◆ **ACTIVITY**: Output each entry verbatim. Leave the images out.

Before-and-after page screenshots
★ ★ ★ ★ ★

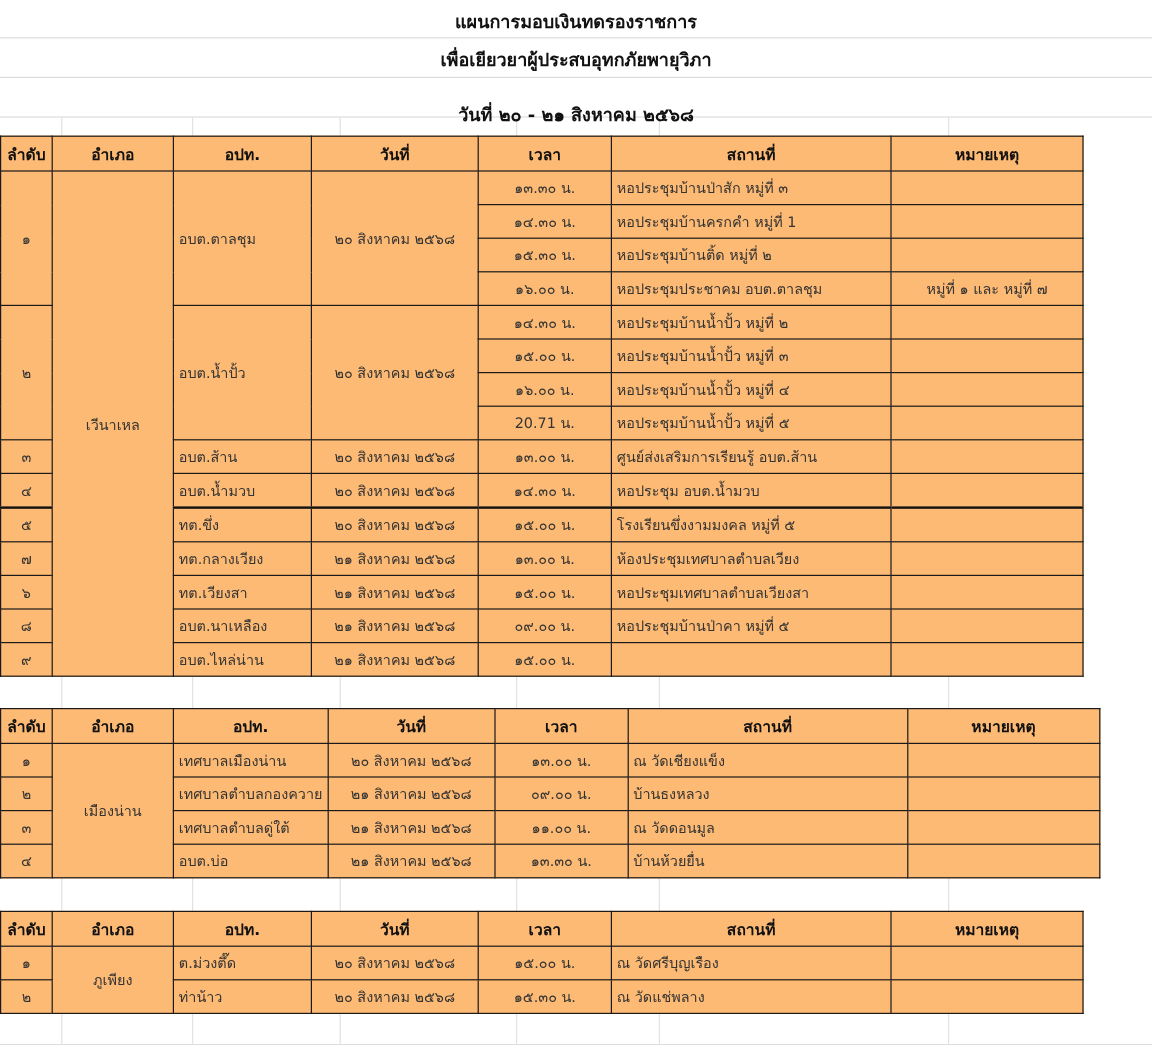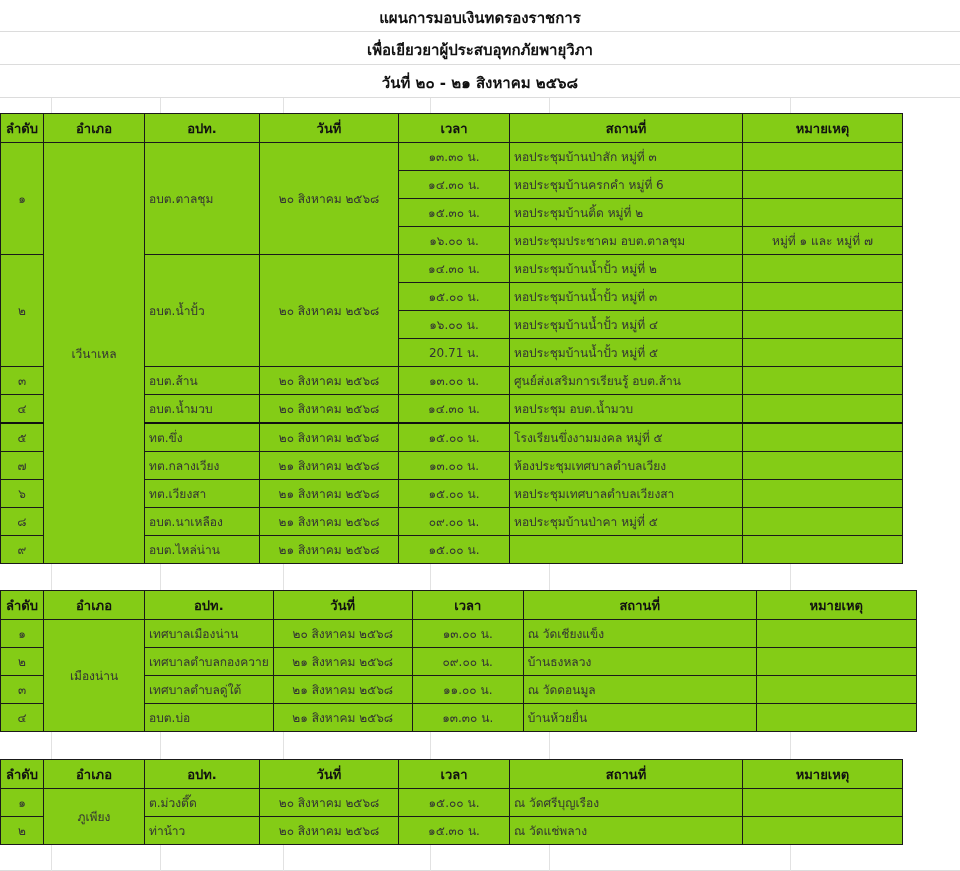--- a/index.html
+++ b/index.html
@@ -38,7 +38,7 @@
 
   <div class="title" style="top:34px">เพื่อเยียวยาผู้ประสบอุทกภัยพายุวิภา</div>
   <div class="title" style="top:2px">แผนการมอบเงินทดรองราชการ</div>
-  <div class="title" style="top:67px">วันที่ ๒๐ - ๒๑ สิงหาคม ๒๕๖๘</div>
+  <div class="title" style="top:80px">วันที่ ๒๐ - ๒๑ สิงหาคม ๒๕๖๘</div>
 
   <table class="sec" id="sec1" style="top:113px">
     <colgroup>

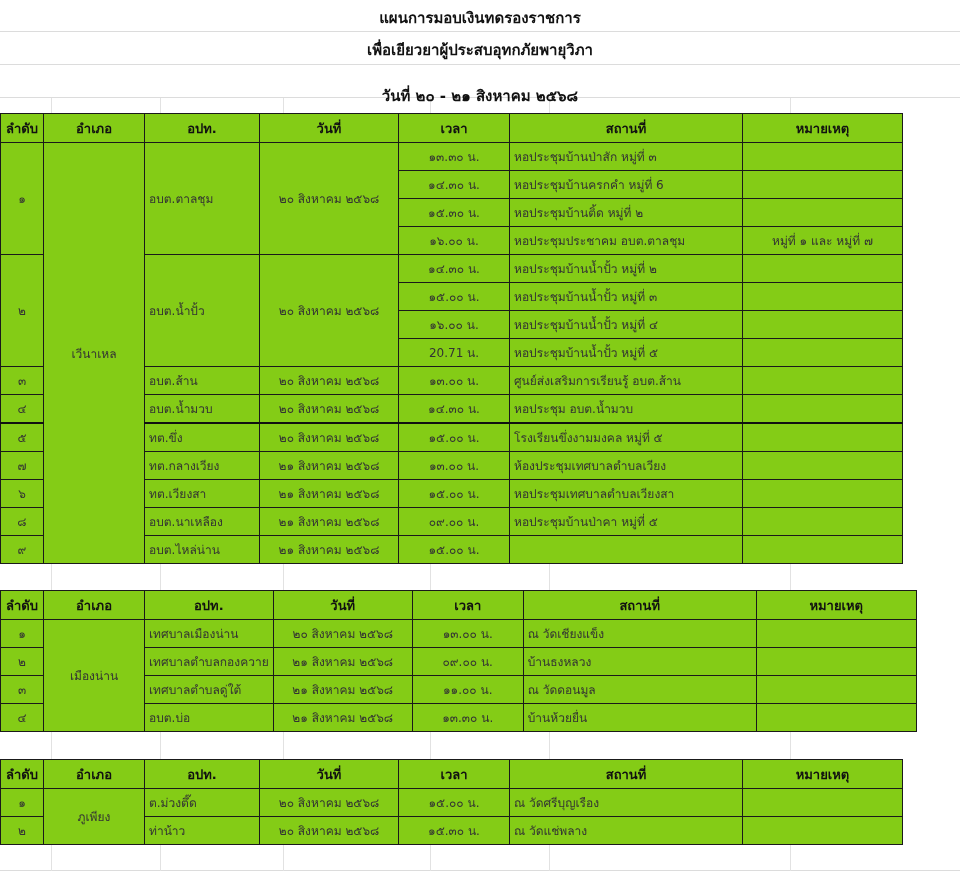--- a/index.html
+++ b/index.html
@@ -11,7 +11,7 @@
   .gridcol { position: absolute; top: 98px; bottom: 0; border-left: 1px solid #e2e2e2; }
   .title { position: absolute; left: 0; width: 960px; text-align: center;
            font-size: 15px; font-weight: bold; color: #111; line-height: 32px; }
-  table.sec { position: absolute; left: 0; border-collapse: collapse; table-layout: fixed; background: #84cc16; }
+  table.sec { position: absolute; left: 0; border-collapse: collapse; table-layout: fixed; background: #fdba74; }
   table.sec td, table.sec th { border: 1px solid #1a1a1a; padding: 0 4px; height: 27px;
            font-size: 12px; white-space: nowrap; overflow: hidden; color: #333; }
   table.sec th { font-weight: bold; font-size: 13px; text-align: center; color: #111; height: 28px; }

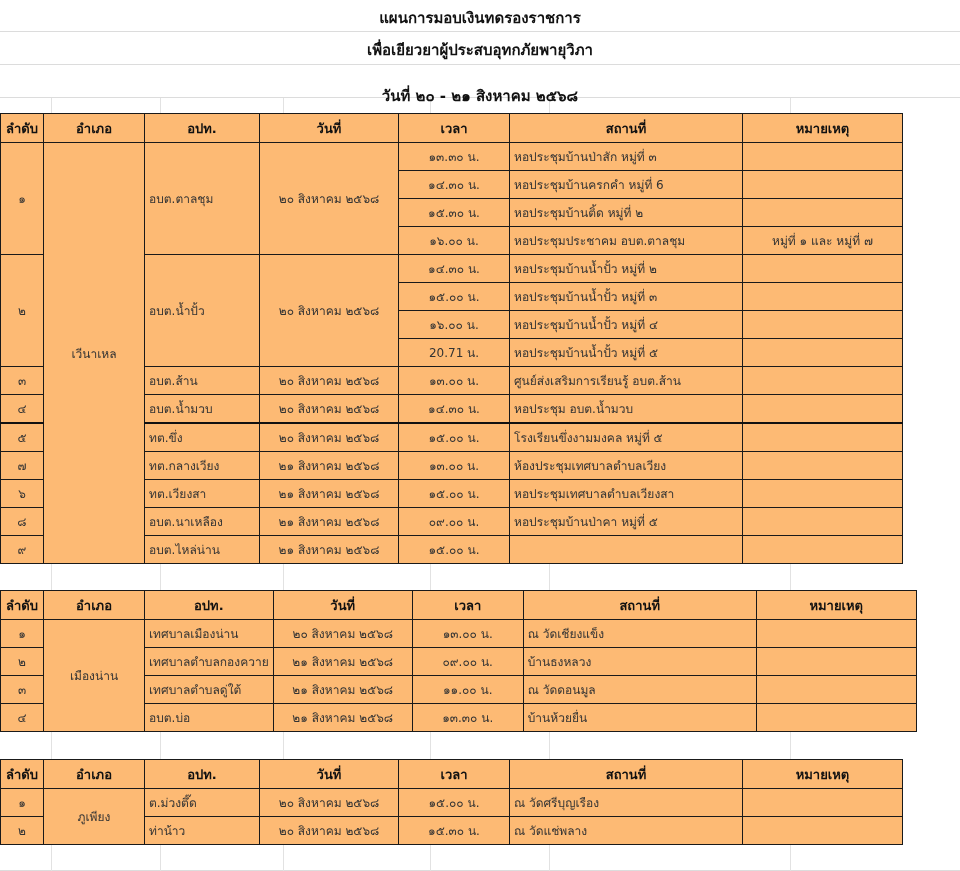--- a/index.html
+++ b/index.html
@@ -73,7 +73,7 @@
         </tr>
         <tr>
           <td class="c">๑๔.๓๐ น.</td>
-          <td class="l">หอประชุมบ้านครกคำ หมู่ที่ 6</td>
+          <td class="l">หอประชุมบ้านครกคำ หมู่ที่ 1</td>
           <td class="c"></td>
         </tr>
         <tr>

★ ★ ★ ★ ★

◆ **OUTPUT OF THE EXERCISE**:
--- a/index.html
+++ b/index.html
@@ -38,7 +38,7 @@
 
   <div class="title" style="top:34px">เพื่อเยียวยาผู้ประสบอุทกภัยพายุวิภา</div>
   <div class="title" style="top:2px">แผนการมอบเงินทดรองราชการ</div>
-  <div class="title" style="top:67px">วันที่ ๒๐ - ๒๑ สิงหาคม ๒๕๖๘</div>
+  <div class="title" style="top:80px">วันที่ ๒๐ - ๒๑ สิงหาคม ๒๕๖๘</div>
 
   <table class="sec" id="sec1" style="top:113px">
     <colgroup>

--- a/index.html
+++ b/index.html
@@ -11,7 +11,7 @@
   .gridcol { position: absolute; top: 98px; bottom: 0; border-left: 1px solid #e2e2e2; }
   .title { position: absolute; left: 0; width: 960px; text-align: center;
            font-size: 15px; font-weight: bold; color: #111; line-height: 32px; }
-  table.sec { position: absolute; left: 0; border-collapse: collapse; table-layout: fixed; background: #84cc16; }
+  table.sec { position: absolute; left: 0; border-collapse: collapse; table-layout: fixed; background: #fdba74; }
   table.sec td, table.sec th { border: 1px solid #1a1a1a; padding: 0 4px; height: 27px;
            font-size: 12px; white-space: nowrap; overflow: hidden; color: #333; }
   table.sec th { font-weight: bold; font-size: 13px; text-align: center; color: #111; height: 28px; }

--- a/index.html
+++ b/index.html
@@ -73,7 +73,7 @@
         </tr>
         <tr>
           <td class="c">๑๔.๓๐ น.</td>
-          <td class="l">หอประชุมบ้านครกคำ หมู่ที่ 6</td>
+          <td class="l">หอประชุมบ้านครกคำ หมู่ที่ 1</td>
           <td class="c"></td>
         </tr>
         <tr>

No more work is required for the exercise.